» Your goal
In the records below, find the line that contains "payment method: direct debit -> bank transfer" and the line that contains "OSLO 3L ISLAND-05 (38|66170-05): 1". Set down exactly those lines and every line between them, and nothing more.

Collected data:
Content starts

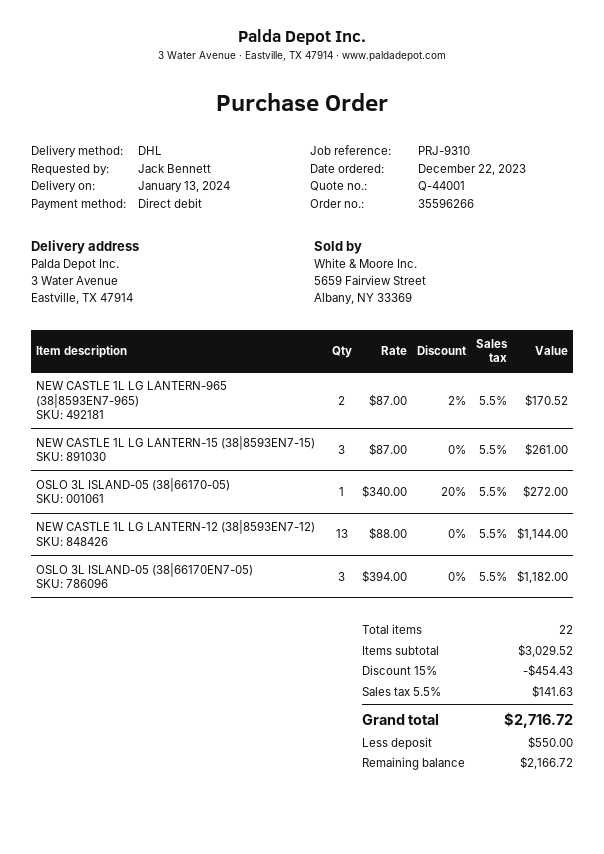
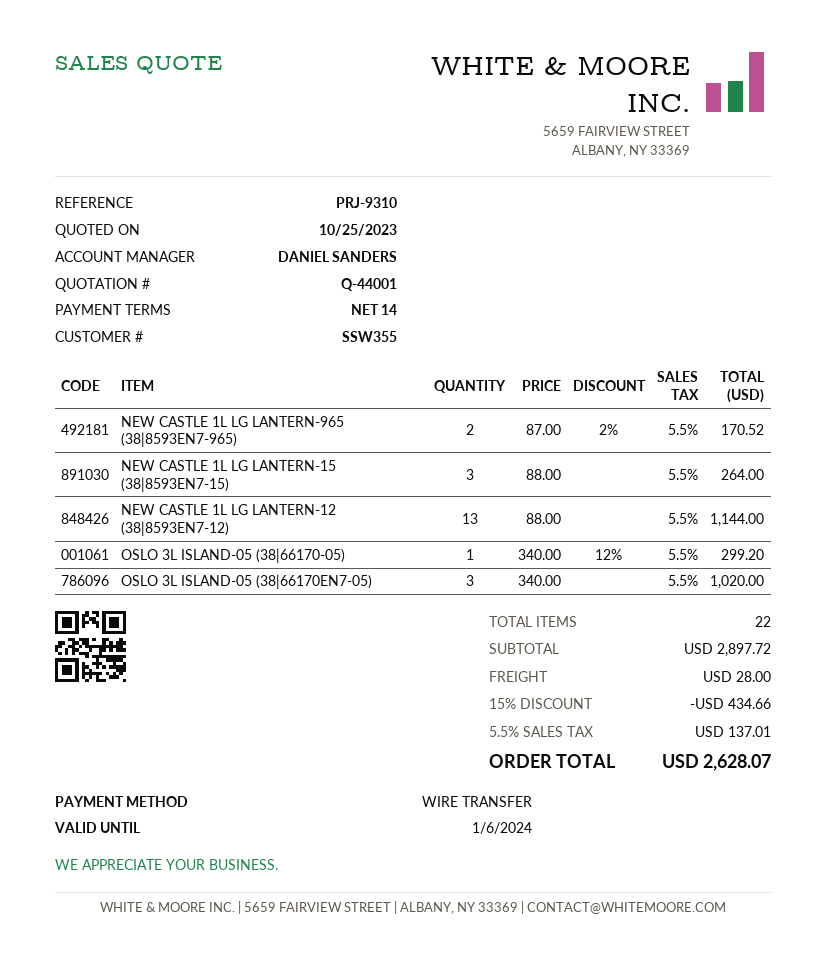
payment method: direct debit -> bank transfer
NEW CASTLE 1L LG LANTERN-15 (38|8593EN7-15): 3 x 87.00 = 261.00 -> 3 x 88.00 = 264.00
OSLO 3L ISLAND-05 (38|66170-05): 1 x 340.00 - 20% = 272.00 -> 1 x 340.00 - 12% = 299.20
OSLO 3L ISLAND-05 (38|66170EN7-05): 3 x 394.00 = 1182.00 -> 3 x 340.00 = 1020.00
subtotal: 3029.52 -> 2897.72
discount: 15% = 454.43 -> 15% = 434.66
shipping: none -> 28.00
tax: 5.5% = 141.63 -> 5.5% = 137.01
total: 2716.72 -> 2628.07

Content ends
Content starts

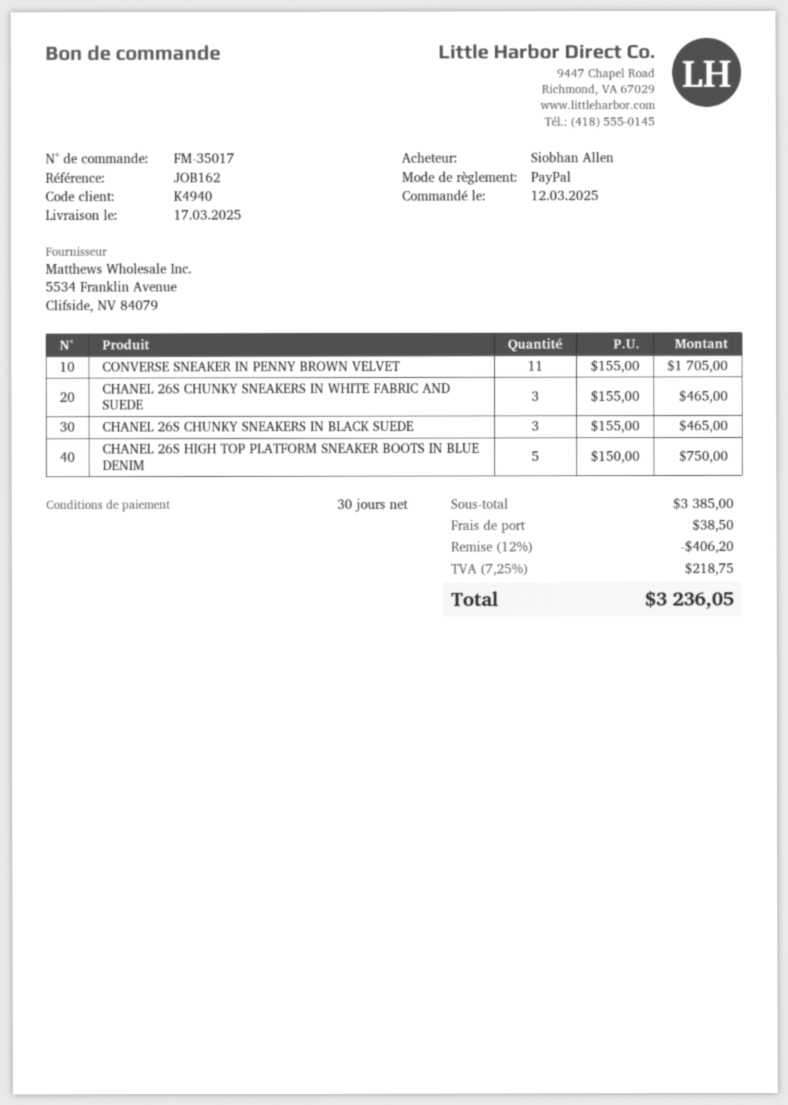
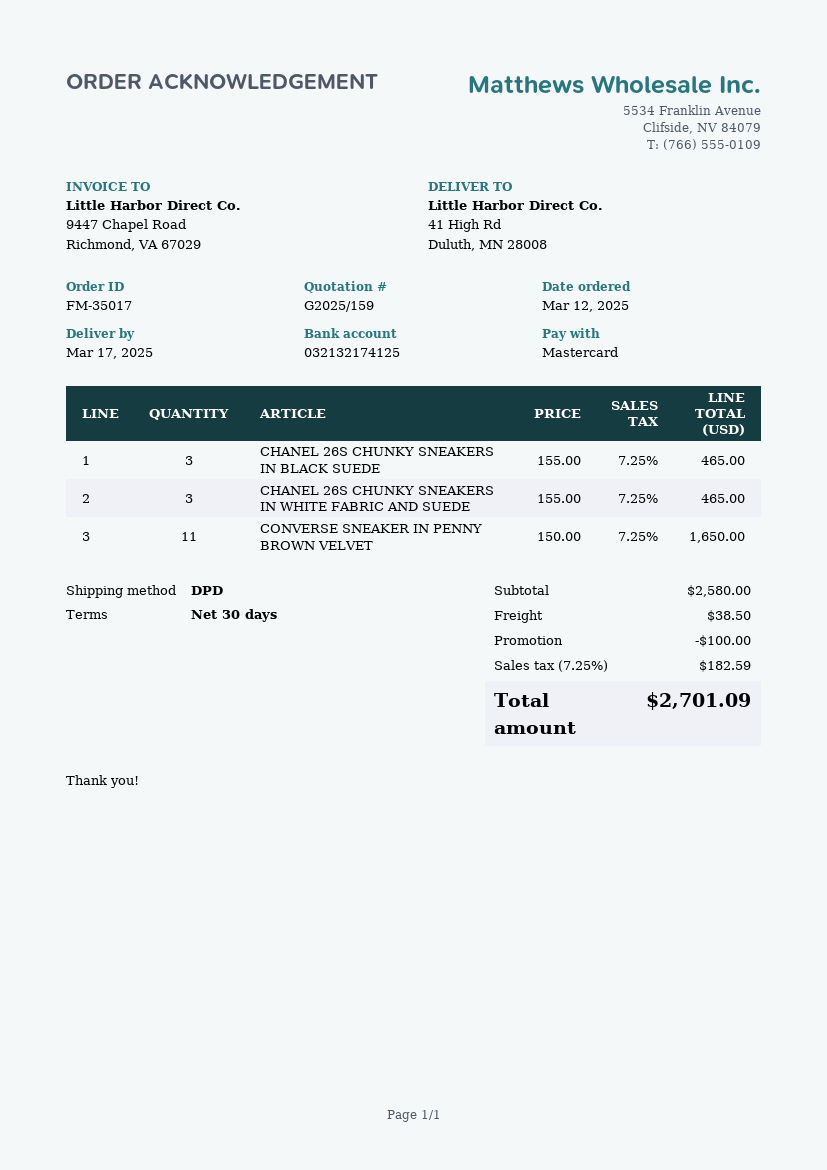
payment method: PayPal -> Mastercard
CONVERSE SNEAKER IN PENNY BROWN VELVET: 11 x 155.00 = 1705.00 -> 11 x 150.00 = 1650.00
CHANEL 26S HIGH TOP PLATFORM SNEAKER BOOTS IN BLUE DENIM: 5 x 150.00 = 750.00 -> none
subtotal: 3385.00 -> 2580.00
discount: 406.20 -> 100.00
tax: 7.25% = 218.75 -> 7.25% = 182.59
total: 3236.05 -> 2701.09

Content ends
Content starts

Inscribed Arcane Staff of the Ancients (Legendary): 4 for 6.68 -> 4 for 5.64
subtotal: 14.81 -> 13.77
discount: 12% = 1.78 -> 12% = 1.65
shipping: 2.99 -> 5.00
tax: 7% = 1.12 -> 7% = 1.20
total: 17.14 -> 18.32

Content ends

» Written answer
payment method: direct debit -> bank transfer
NEW CASTLE 1L LG LANTERN-15 (38|8593EN7-15): 3 x 87.00 = 261.00 -> 3 x 88.00 = 264.00
OSLO 3L ISLAND-05 (38|66170-05): 1 x 340.00 - 20% = 272.00 -> 1 x 340.00 - 12% = 299.20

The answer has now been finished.